[Start of section]

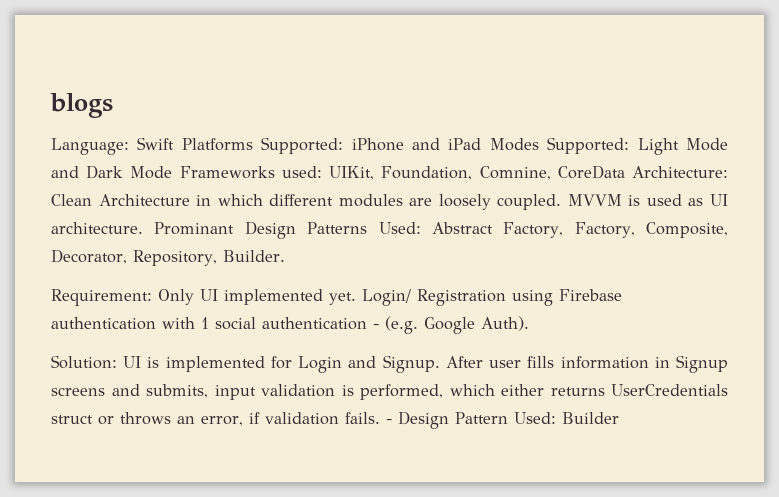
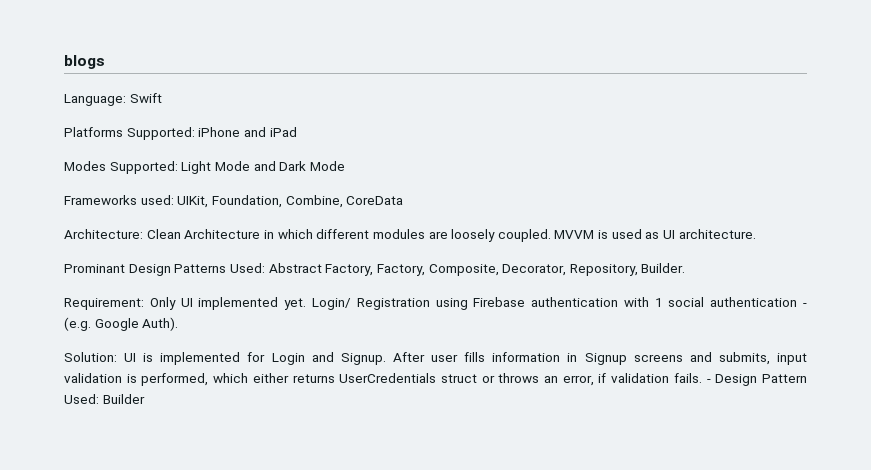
(175, 143) none -> (162, 98) //
(482, 144) none -> (297, 132) //
(173, 172) none -> (345, 166) //
[479,166,551,180] Comnine, -> [285,195,343,208] Combine,
(625, 172) none -> (404, 200) //
(143, 228) none -> (756, 234) //

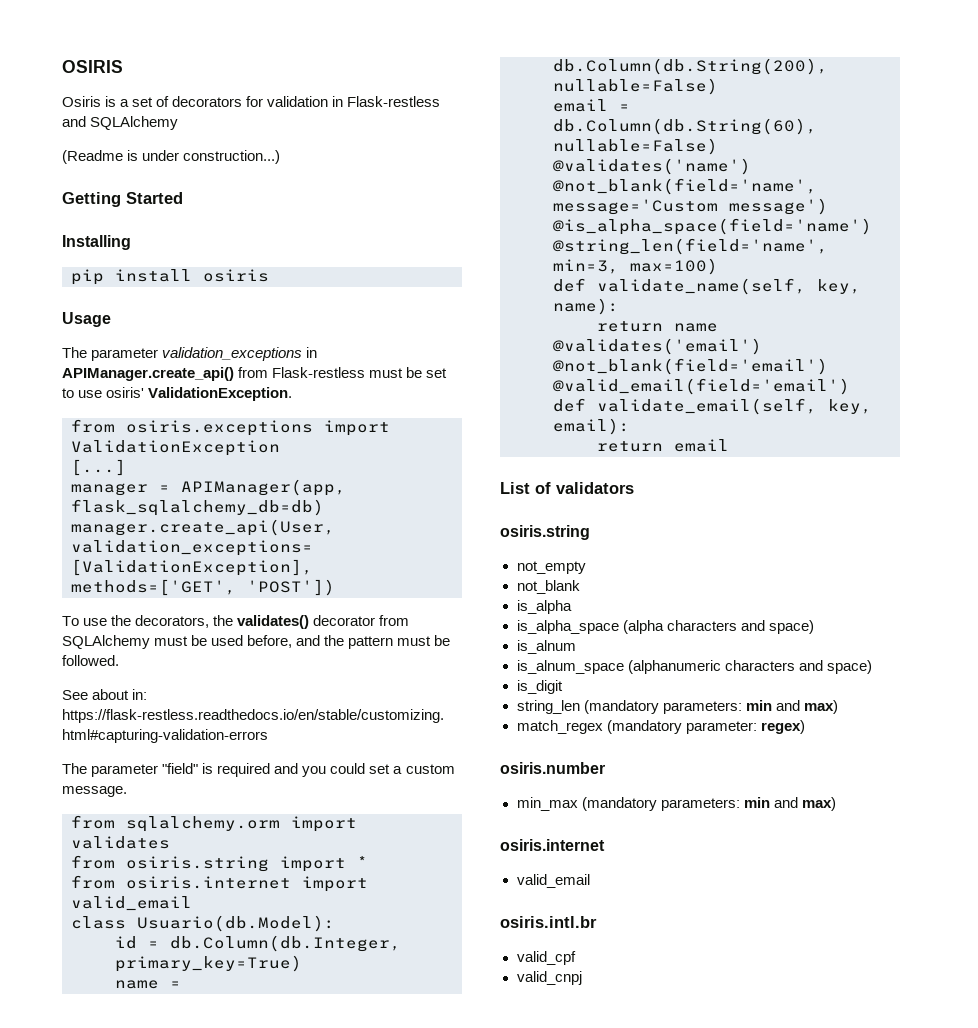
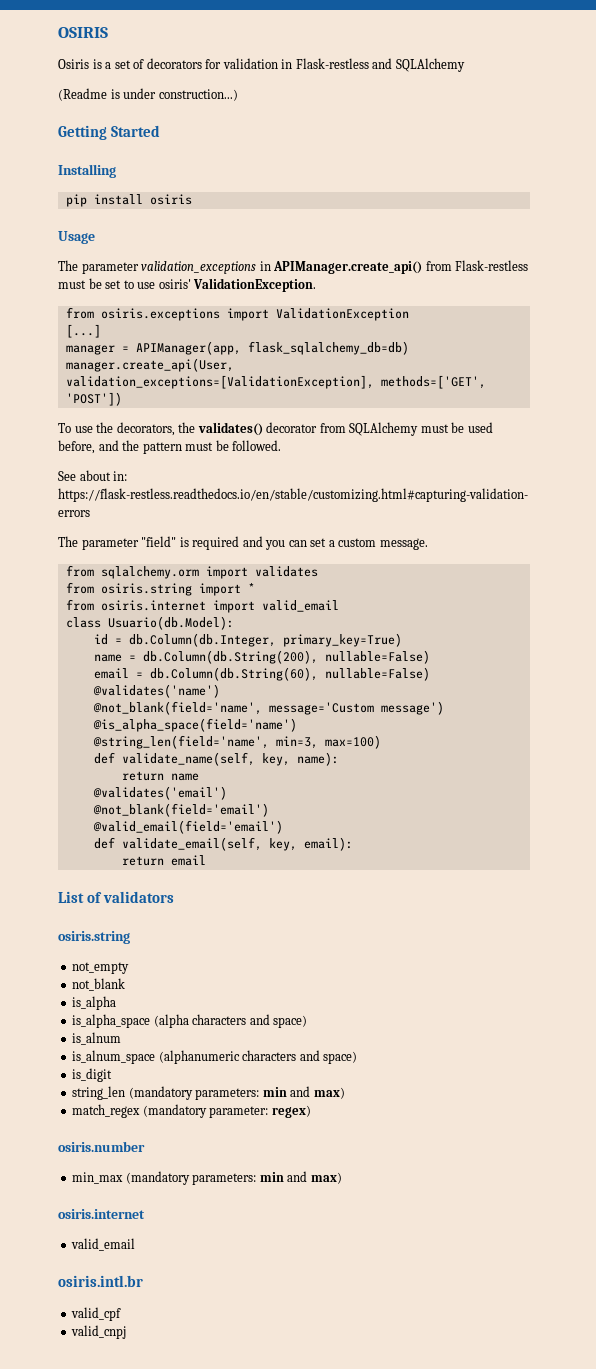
[330,763,366,774] could -> [288,540,307,547] can

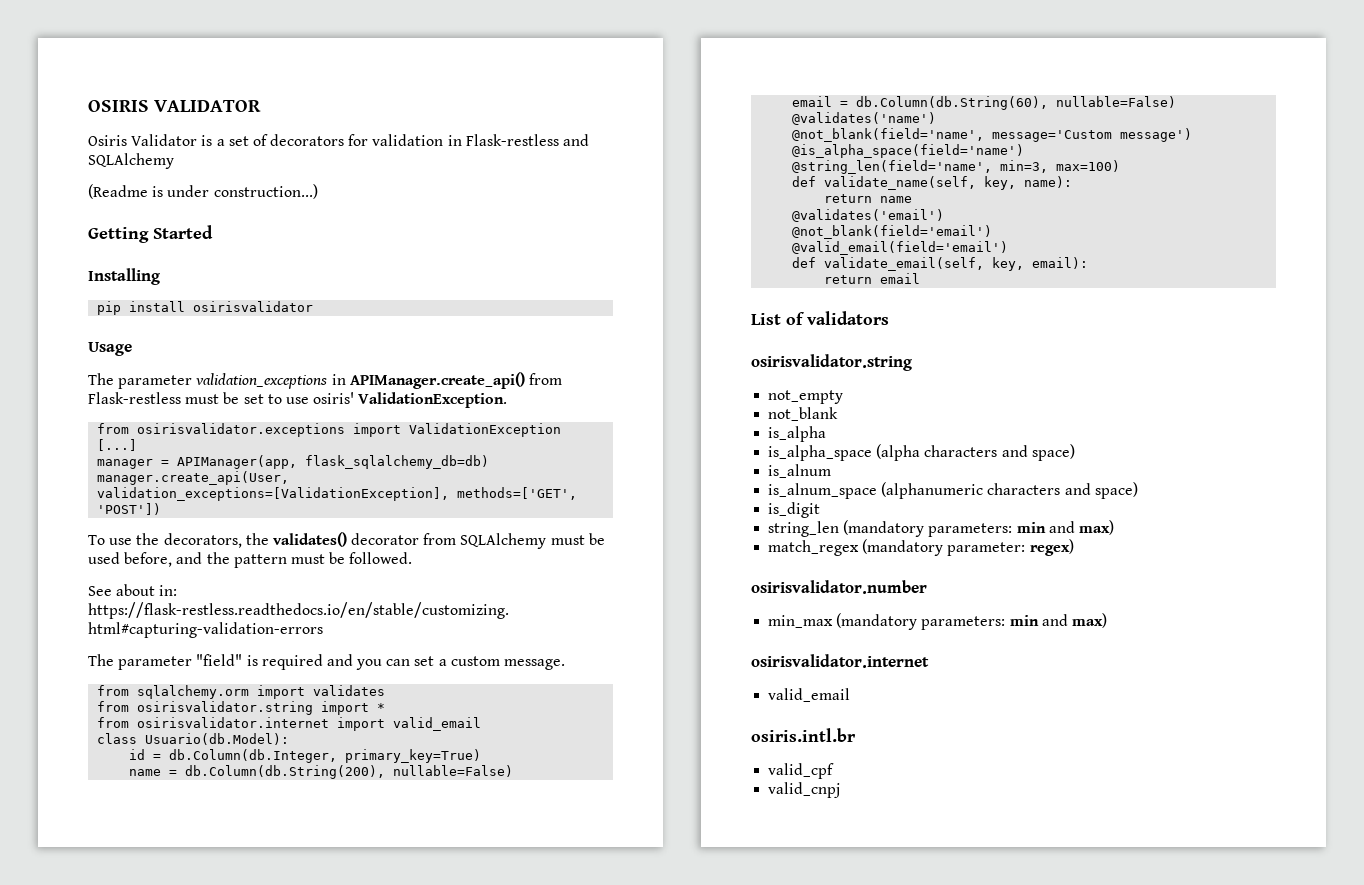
(108, 32) none -> [154,100,262,112] VALIDATOR
(89, 64) none -> [131,134,198,146] Validator
[149,194,192,205] osiris -> [193,301,314,312] osirisvalidator
[100,308,220,321] osiris.exceptions -> [137,423,346,437] osirisvalidator.exceptions
[100,583,192,596] osiris.string -> [137,701,314,715] osirisvalidator.string
[100,600,206,611] osiris.internet -> [137,717,330,728] osirisvalidator.internet
[58,931,130,944] osiris.string -> [751,354,912,371] osirisvalidator.string
[58,1141,145,1152] osiris.number -> [751,580,927,594] osirisvalidator.number
[58,1209,145,1219] osiris.internet -> [751,654,929,668] osirisvalidator.internet

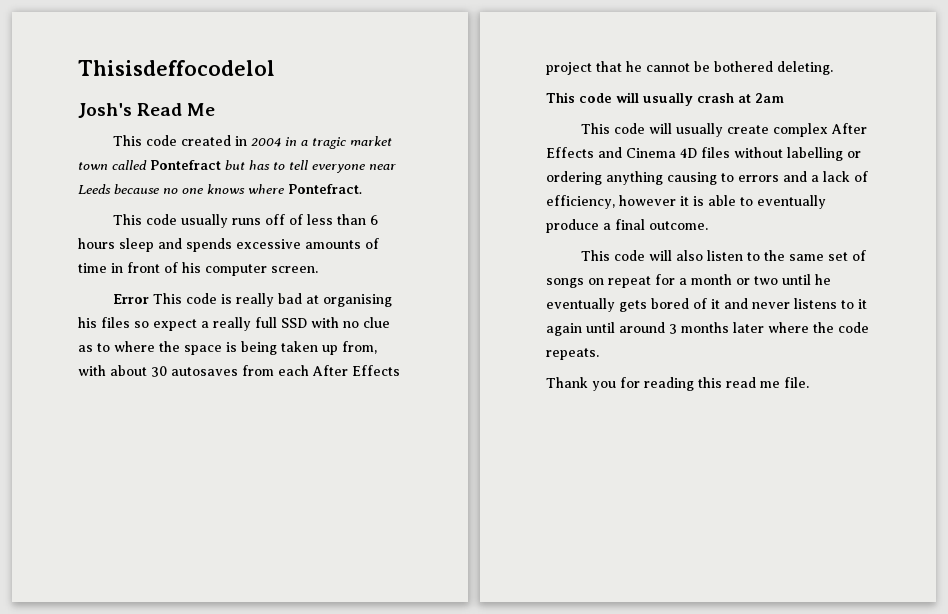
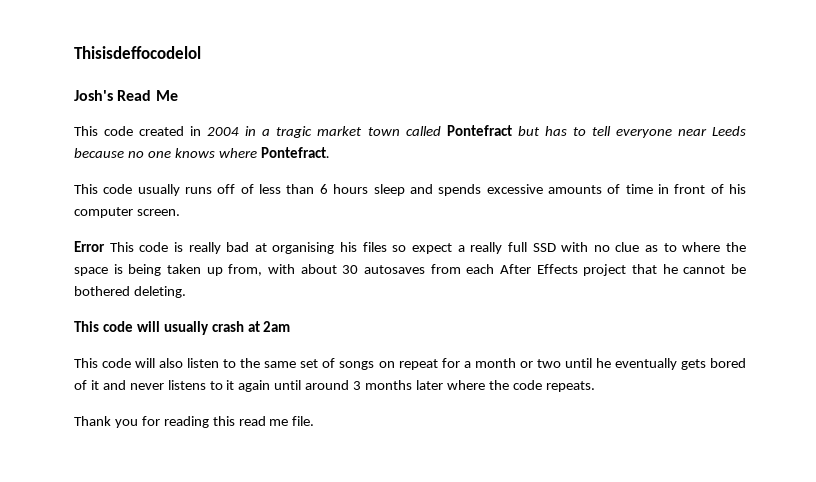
[580,123,867,137] [546,147,861,161] [546,171,868,185] [546,195,826,209] [546,219,708,233] // This code will usually create complex After Effects and Cinema 4D files without labelling or ordering anything causing to errors and a lack of efficiency, however it is able to eventually produce a final outcome. -> (291, 326) none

[End of section]

What is expected: Please retype the entries above word for word, but only from the line containing "[58,1141,145,1152] osiris.number ->" through the last line, and without the pictures.

Answer to this exercise:
[58,1141,145,1152] osiris.number -> [751,580,927,594] osirisvalidator.number
[58,1209,145,1219] osiris.internet -> [751,654,929,668] osirisvalidator.internet

[580,123,867,137] [546,147,861,161] [546,171,868,185] [546,195,826,209] [546,219,708,233] // This code will usually create complex After Effects and Cinema 4D files without labelling or ordering anything causing to errors and a lack of efficiency, however it is able to eventually produce a final outcome. -> (291, 326) none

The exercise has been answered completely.